Structured diff data:
□ □ □
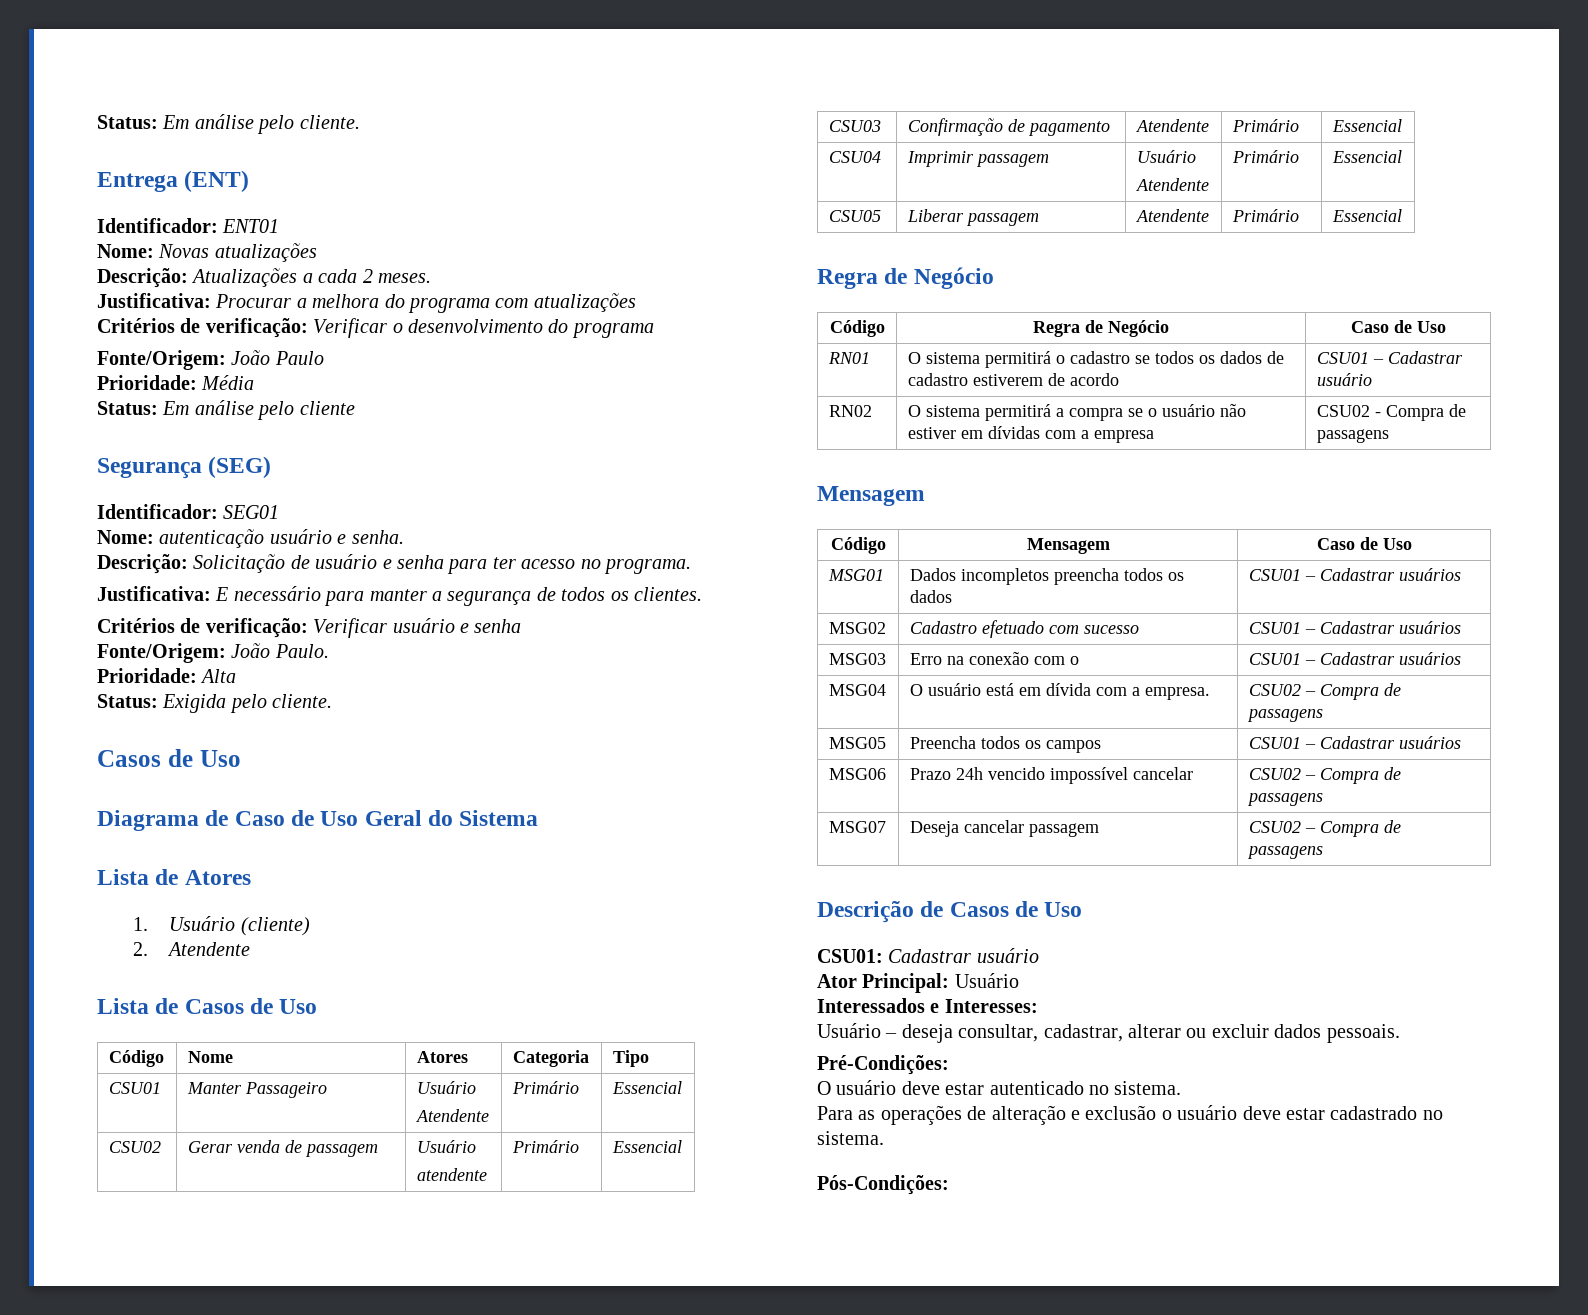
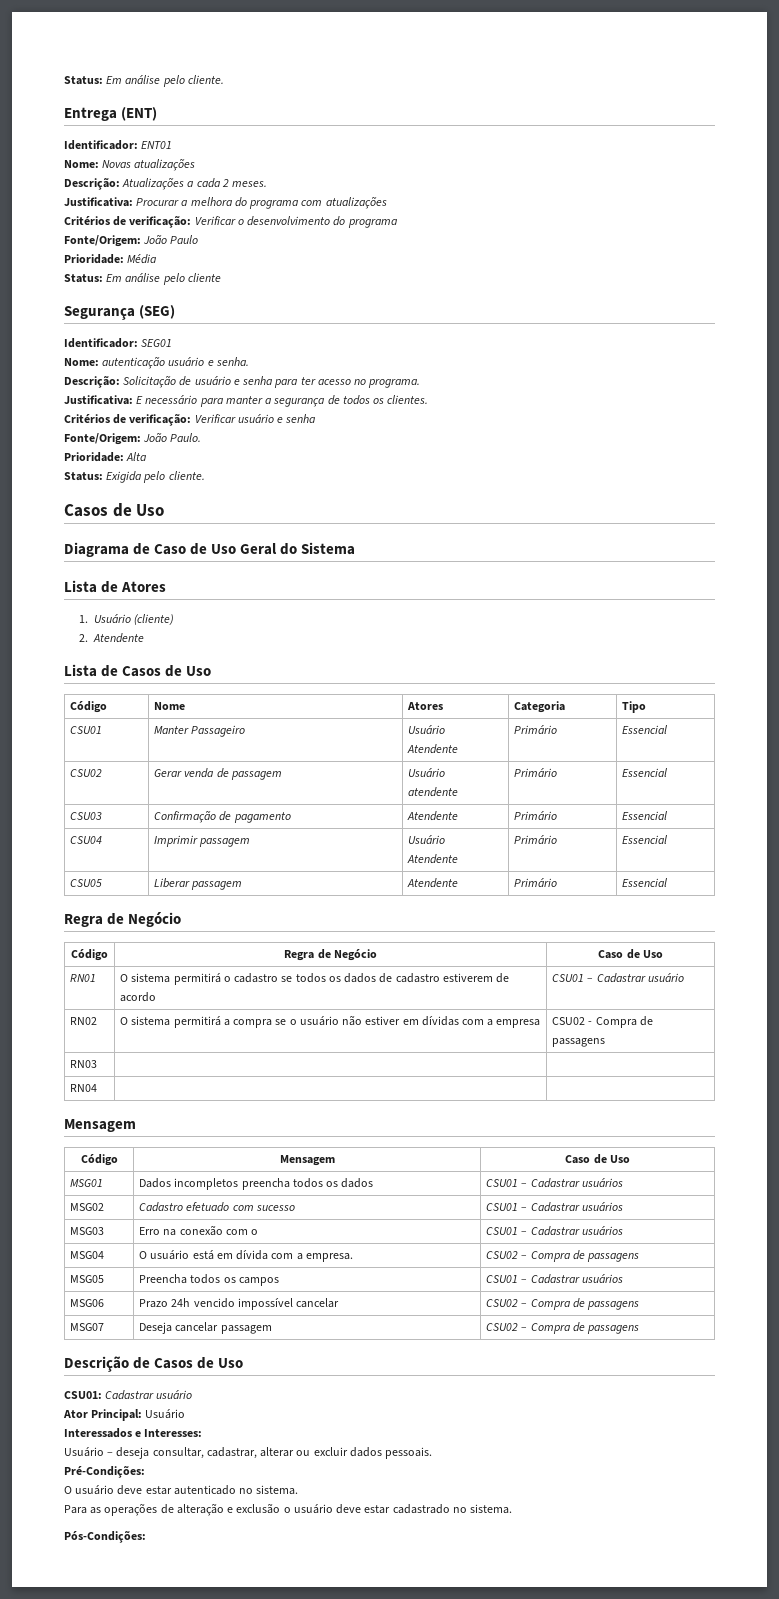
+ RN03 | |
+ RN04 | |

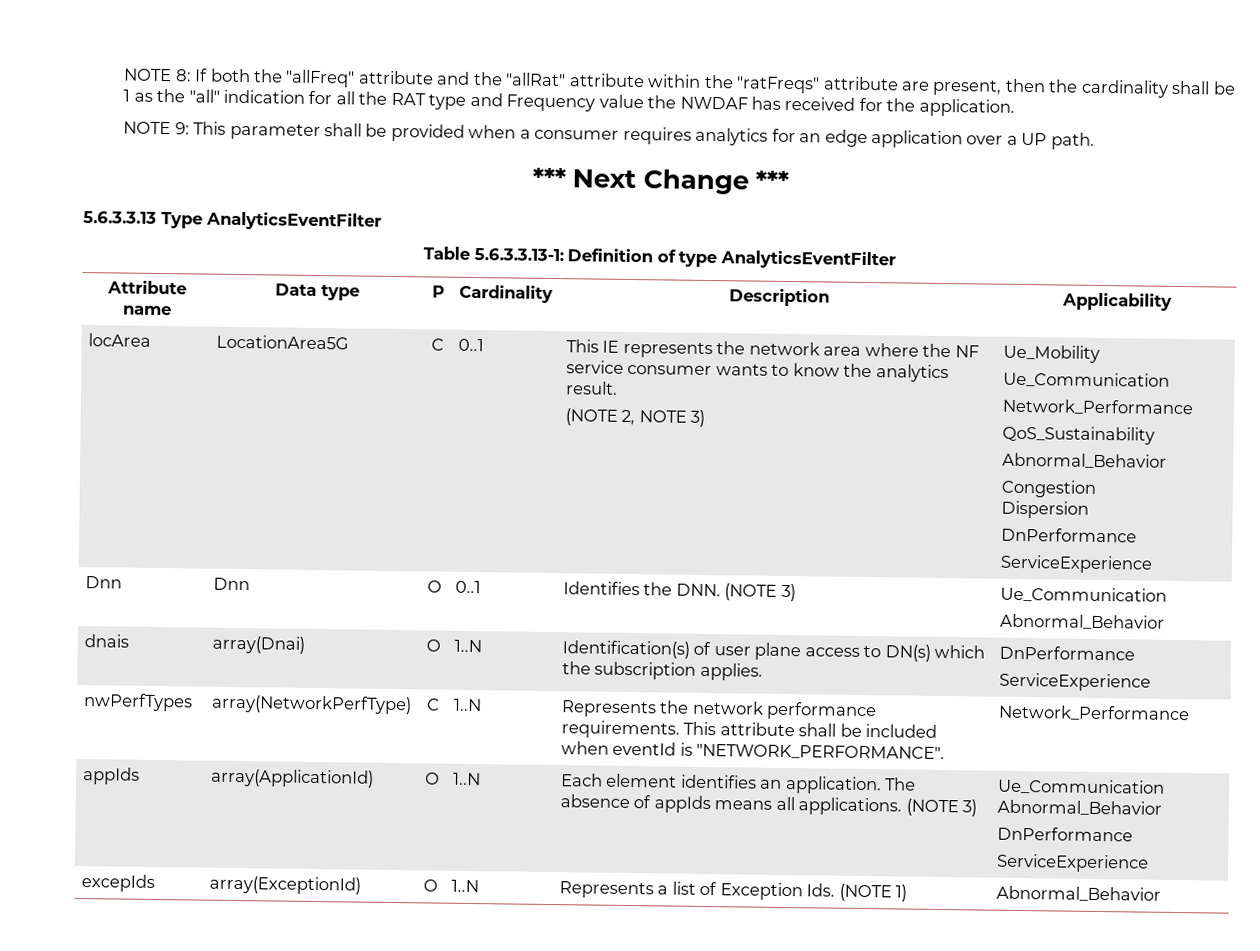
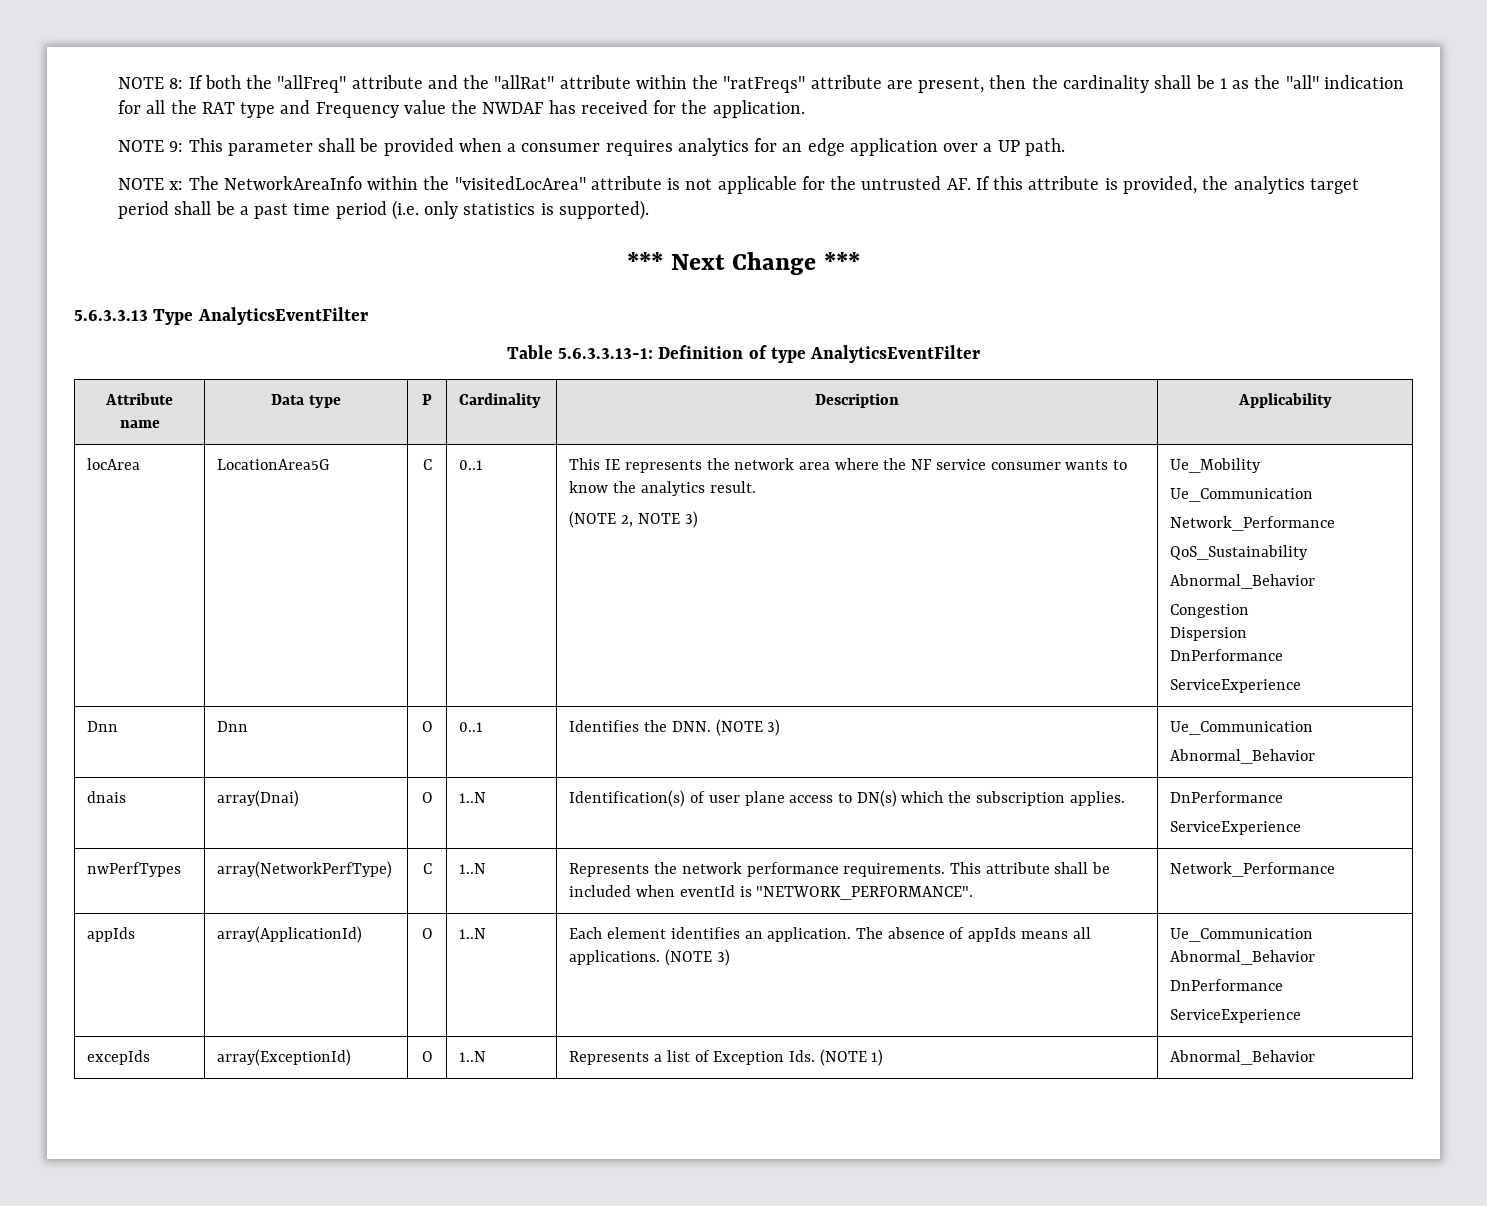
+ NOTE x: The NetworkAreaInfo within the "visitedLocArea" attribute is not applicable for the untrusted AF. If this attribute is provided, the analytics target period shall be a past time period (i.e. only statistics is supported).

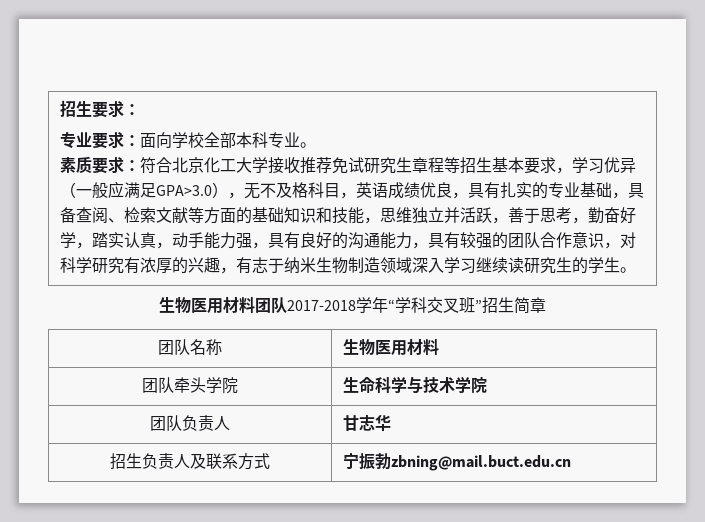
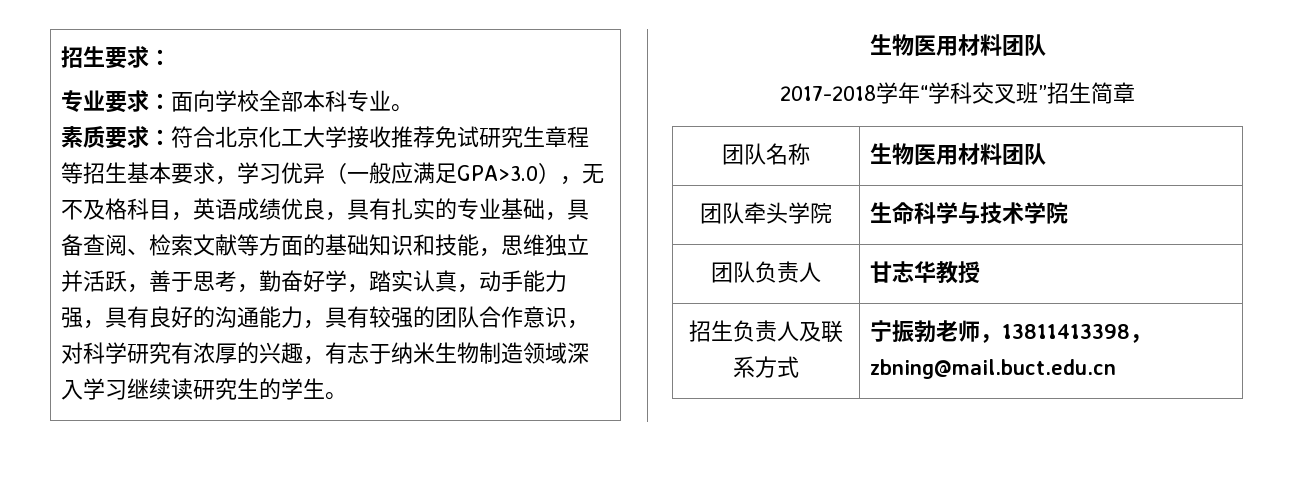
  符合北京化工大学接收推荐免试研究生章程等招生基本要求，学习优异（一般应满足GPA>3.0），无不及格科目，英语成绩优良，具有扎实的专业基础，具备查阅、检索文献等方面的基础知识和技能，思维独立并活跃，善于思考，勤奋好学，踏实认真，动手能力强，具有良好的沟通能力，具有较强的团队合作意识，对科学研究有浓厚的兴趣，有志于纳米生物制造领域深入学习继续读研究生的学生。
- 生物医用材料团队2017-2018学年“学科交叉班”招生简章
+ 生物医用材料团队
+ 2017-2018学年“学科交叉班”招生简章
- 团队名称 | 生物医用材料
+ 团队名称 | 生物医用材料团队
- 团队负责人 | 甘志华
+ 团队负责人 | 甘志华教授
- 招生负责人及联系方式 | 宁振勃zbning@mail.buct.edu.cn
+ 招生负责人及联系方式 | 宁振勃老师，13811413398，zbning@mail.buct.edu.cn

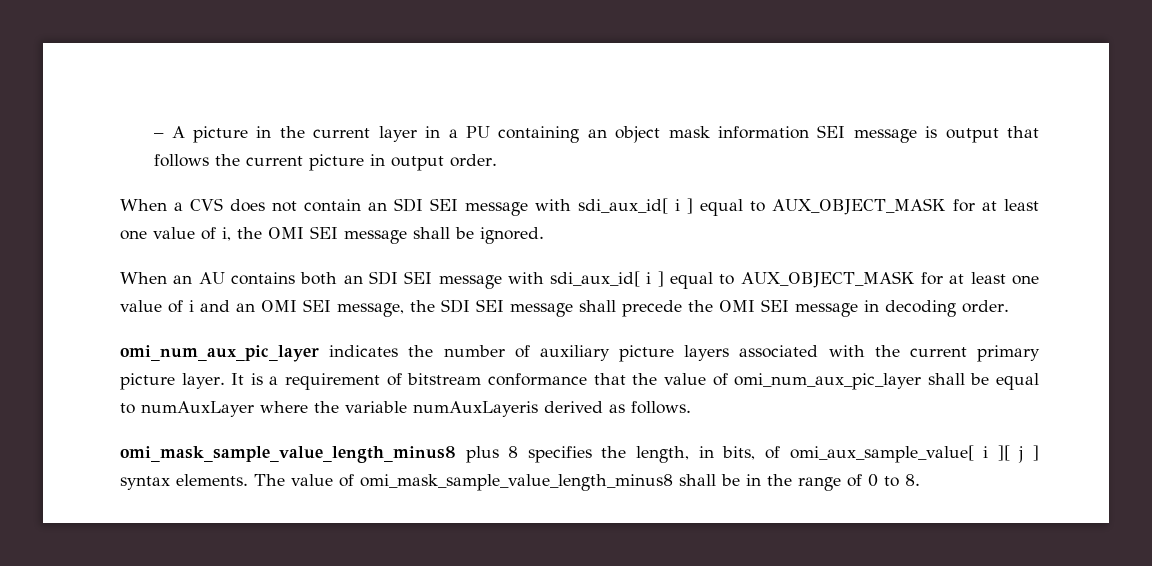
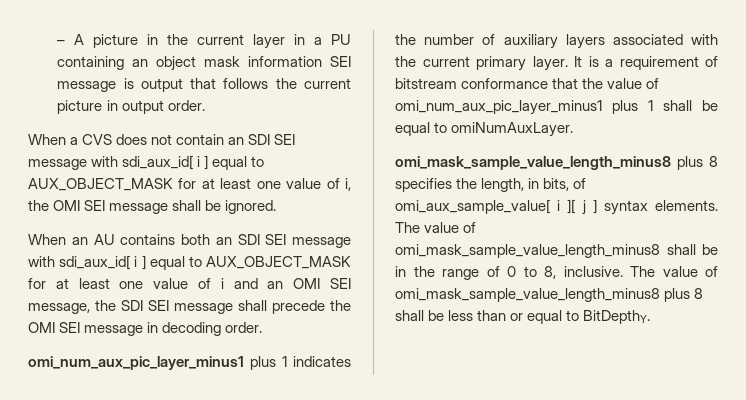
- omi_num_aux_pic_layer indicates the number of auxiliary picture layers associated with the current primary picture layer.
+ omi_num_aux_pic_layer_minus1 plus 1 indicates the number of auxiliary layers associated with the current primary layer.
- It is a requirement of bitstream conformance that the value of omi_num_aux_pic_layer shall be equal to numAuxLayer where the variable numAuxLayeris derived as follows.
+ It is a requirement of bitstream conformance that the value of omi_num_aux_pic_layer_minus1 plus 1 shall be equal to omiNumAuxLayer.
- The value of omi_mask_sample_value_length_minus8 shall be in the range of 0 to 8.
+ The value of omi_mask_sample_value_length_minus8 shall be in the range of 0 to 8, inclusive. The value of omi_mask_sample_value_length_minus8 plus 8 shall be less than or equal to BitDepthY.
□ □ □
#### [Action item]
For this exercise, print all of the entries exactly as they appear, but without pictures.

#### [Result below]
+ RN03 | |
+ RN04 | |

+ NOTE x: The NetworkAreaInfo within the "visitedLocArea" attribute is not applicable for the untrusted AF. If this attribute is provided, the analytics target period shall be a past time period (i.e. only statistics is supported).

  符合北京化工大学接收推荐免试研究生章程等招生基本要求，学习优异（一般应满足GPA>3.0），无不及格科目，英语成绩优良，具有扎实的专业基础，具备查阅、检索文献等方面的基础知识和技能，思维独立并活跃，善于思考，勤奋好学，踏实认真，动手能力强，具有良好的沟通能力，具有较强的团队合作意识，对科学研究有浓厚的兴趣，有志于纳米生物制造领域深入学习继续读研究生的学生。
- 生物医用材料团队2017-2018学年“学科交叉班”招生简章
+ 生物医用材料团队
+ 2017-2018学年“学科交叉班”招生简章
- 团队名称 | 生物医用材料
+ 团队名称 | 生物医用材料团队
- 团队负责人 | 甘志华
+ 团队负责人 | 甘志华教授
- 招生负责人及联系方式 | 宁振勃zbning@mail.buct.edu.cn
+ 招生负责人及联系方式 | 宁振勃老师，13811413398，zbning@mail.buct.edu.cn

- omi_num_aux_pic_layer indicates the number of auxiliary picture layers associated with the current primary picture layer.
+ omi_num_aux_pic_layer_minus1 plus 1 indicates the number of auxiliary layers associated with the current primary layer.
- It is a requirement of bitstream conformance that the value of omi_num_aux_pic_layer shall be equal to numAuxLayer where the variable numAuxLayeris derived as follows.
+ It is a requirement of bitstream conformance that the value of omi_num_aux_pic_layer_minus1 plus 1 shall be equal to omiNumAuxLayer.
- The value of omi_mask_sample_value_length_minus8 shall be in the range of 0 to 8.
+ The value of omi_mask_sample_value_length_minus8 shall be in the range of 0 to 8, inclusive. The value of omi_mask_sample_value_length_minus8 plus 8 shall be less than or equal to BitDepthY.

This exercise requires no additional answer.